» **WHAT TO WORK ON**:
State how many lines below hold the word "subtotal". Give that number and no other text.

» **MATERIAL PROVIDED**:
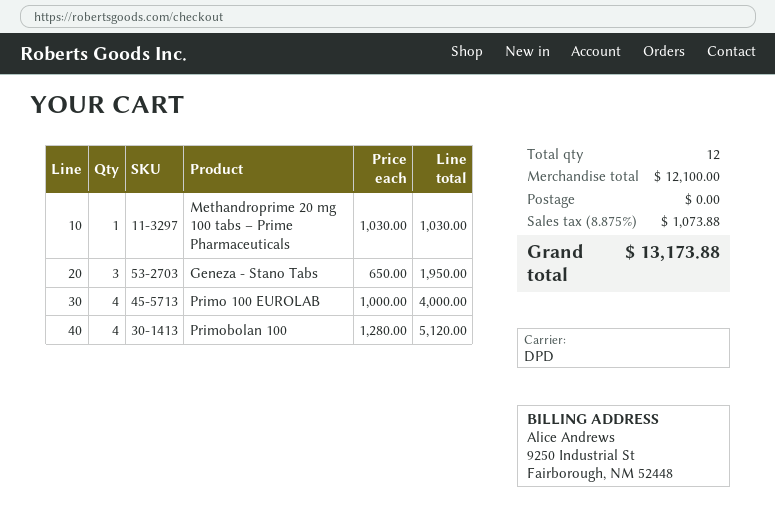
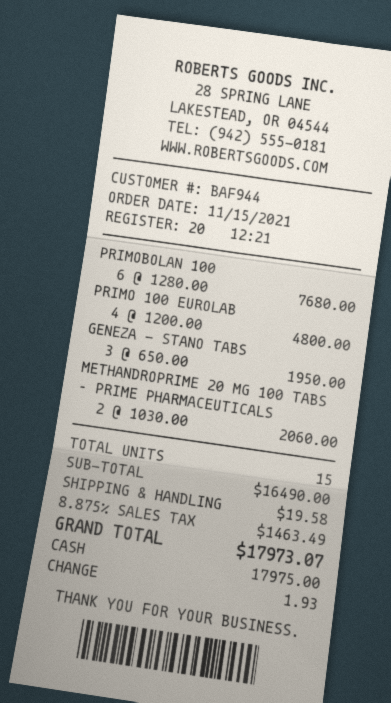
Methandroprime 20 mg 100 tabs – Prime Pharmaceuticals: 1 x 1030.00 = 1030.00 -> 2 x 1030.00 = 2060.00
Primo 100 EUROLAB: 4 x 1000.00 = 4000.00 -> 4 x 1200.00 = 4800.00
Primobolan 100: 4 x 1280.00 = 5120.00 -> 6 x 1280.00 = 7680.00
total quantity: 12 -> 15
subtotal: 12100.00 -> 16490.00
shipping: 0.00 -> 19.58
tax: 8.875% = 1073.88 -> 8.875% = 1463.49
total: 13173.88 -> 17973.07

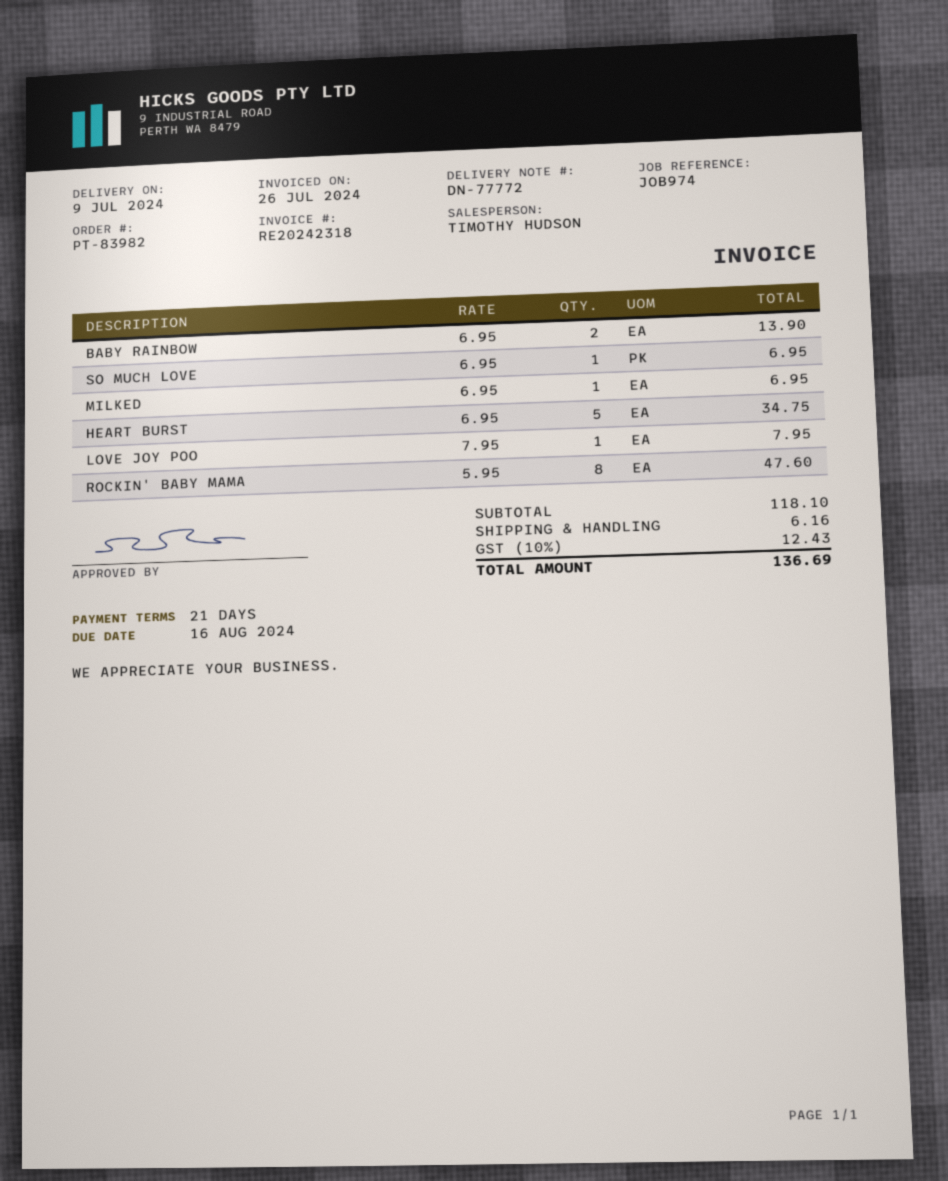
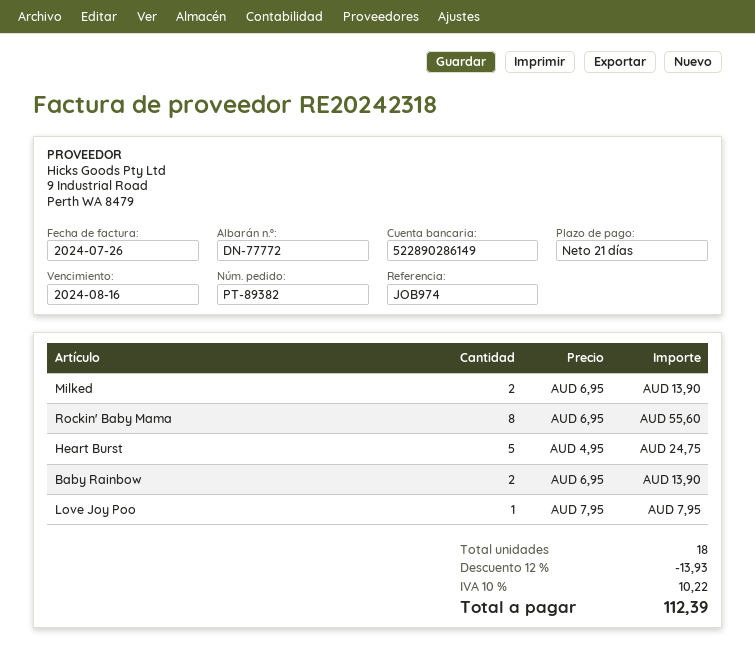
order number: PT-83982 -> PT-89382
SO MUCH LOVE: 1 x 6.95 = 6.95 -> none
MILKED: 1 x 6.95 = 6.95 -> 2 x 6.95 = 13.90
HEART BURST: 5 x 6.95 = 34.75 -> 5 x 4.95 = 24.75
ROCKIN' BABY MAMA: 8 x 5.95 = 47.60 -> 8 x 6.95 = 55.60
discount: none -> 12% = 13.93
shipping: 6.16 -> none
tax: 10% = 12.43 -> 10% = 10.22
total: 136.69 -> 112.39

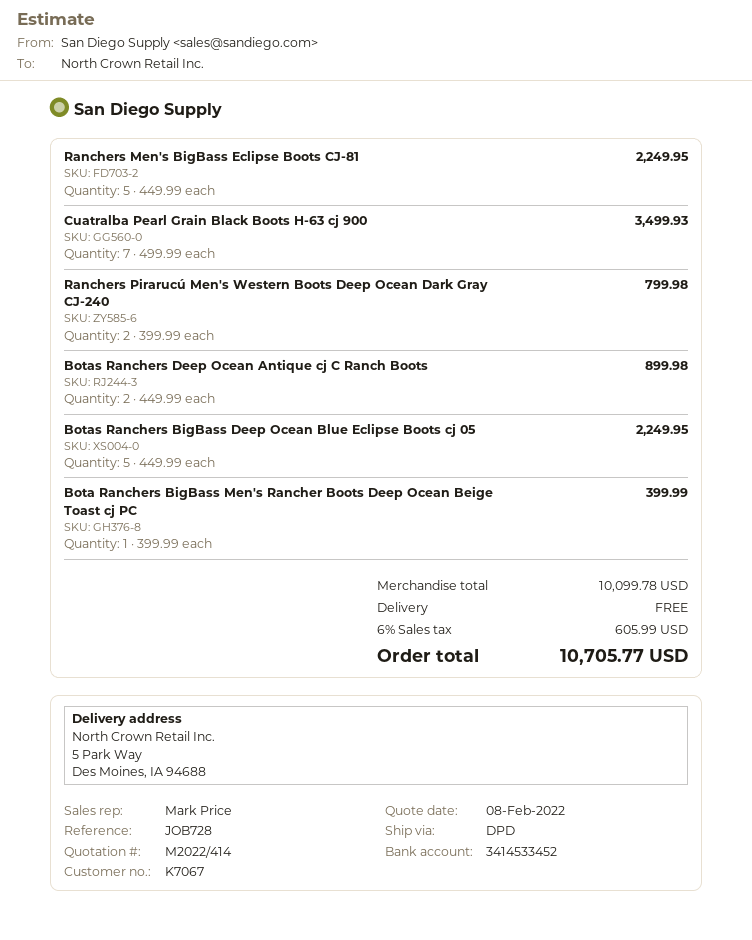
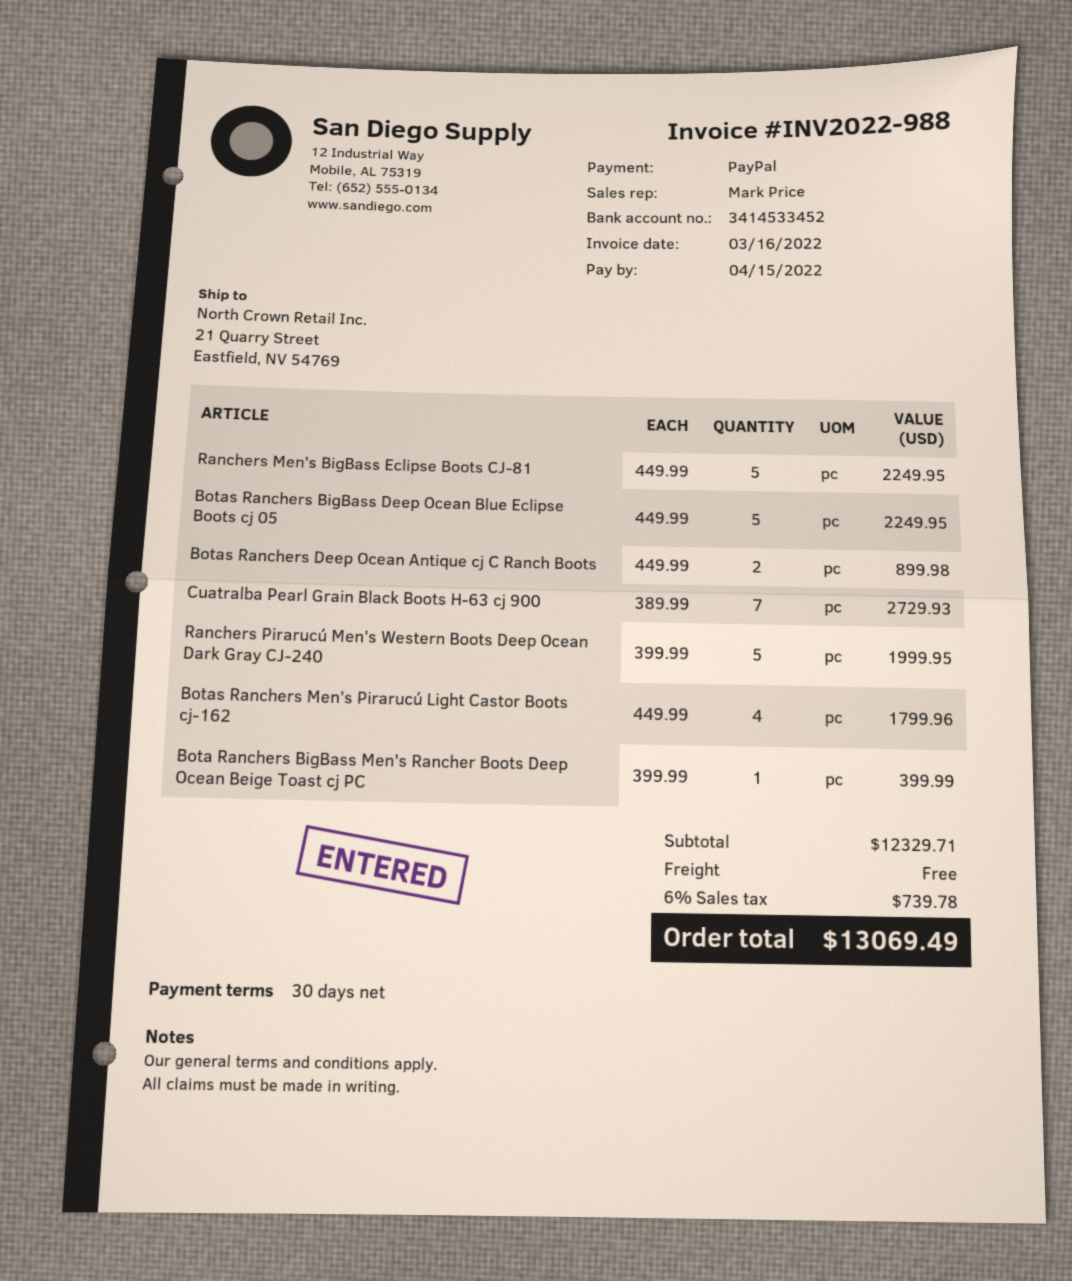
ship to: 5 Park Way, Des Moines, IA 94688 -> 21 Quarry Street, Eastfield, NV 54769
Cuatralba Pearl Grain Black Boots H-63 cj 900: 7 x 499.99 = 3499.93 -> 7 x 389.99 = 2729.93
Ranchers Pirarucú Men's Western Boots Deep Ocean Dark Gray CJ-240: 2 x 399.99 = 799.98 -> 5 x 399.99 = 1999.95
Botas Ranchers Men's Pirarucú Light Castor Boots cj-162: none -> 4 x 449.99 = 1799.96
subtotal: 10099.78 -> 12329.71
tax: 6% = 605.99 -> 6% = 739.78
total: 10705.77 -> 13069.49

* * *

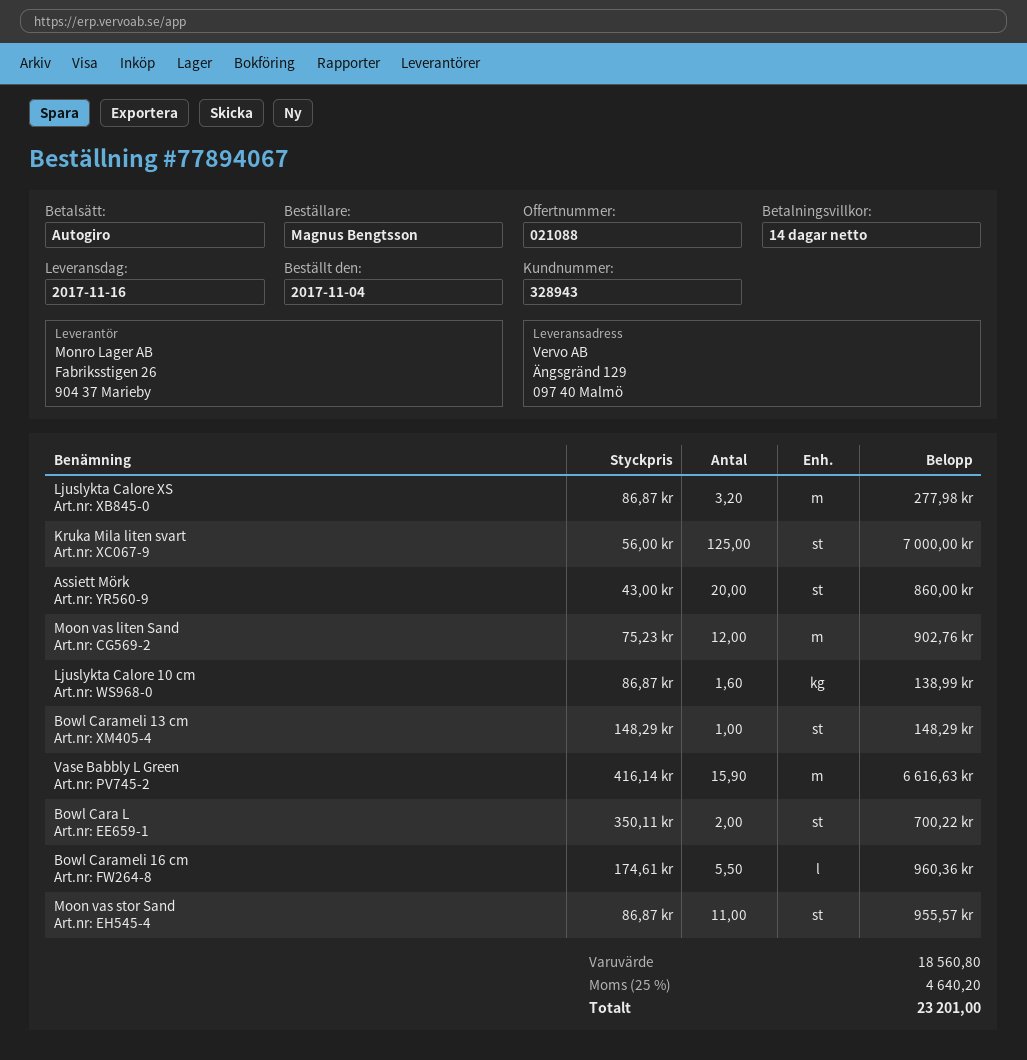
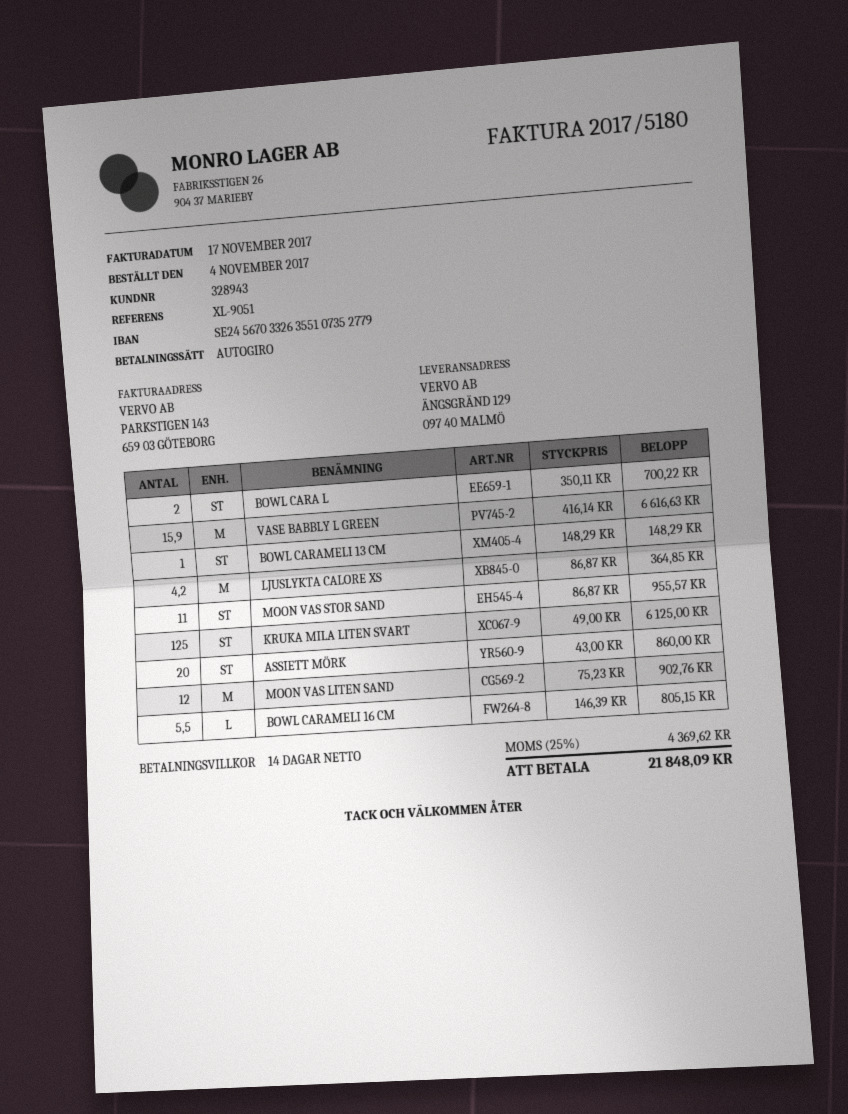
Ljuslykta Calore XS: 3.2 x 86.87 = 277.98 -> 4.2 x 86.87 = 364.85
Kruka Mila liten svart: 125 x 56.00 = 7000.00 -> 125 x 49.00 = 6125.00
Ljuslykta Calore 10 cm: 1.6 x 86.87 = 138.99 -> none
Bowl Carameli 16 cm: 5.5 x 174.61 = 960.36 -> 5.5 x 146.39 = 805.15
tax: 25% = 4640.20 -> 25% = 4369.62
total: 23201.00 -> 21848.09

» **RESULT FOR THIS TASK**:
2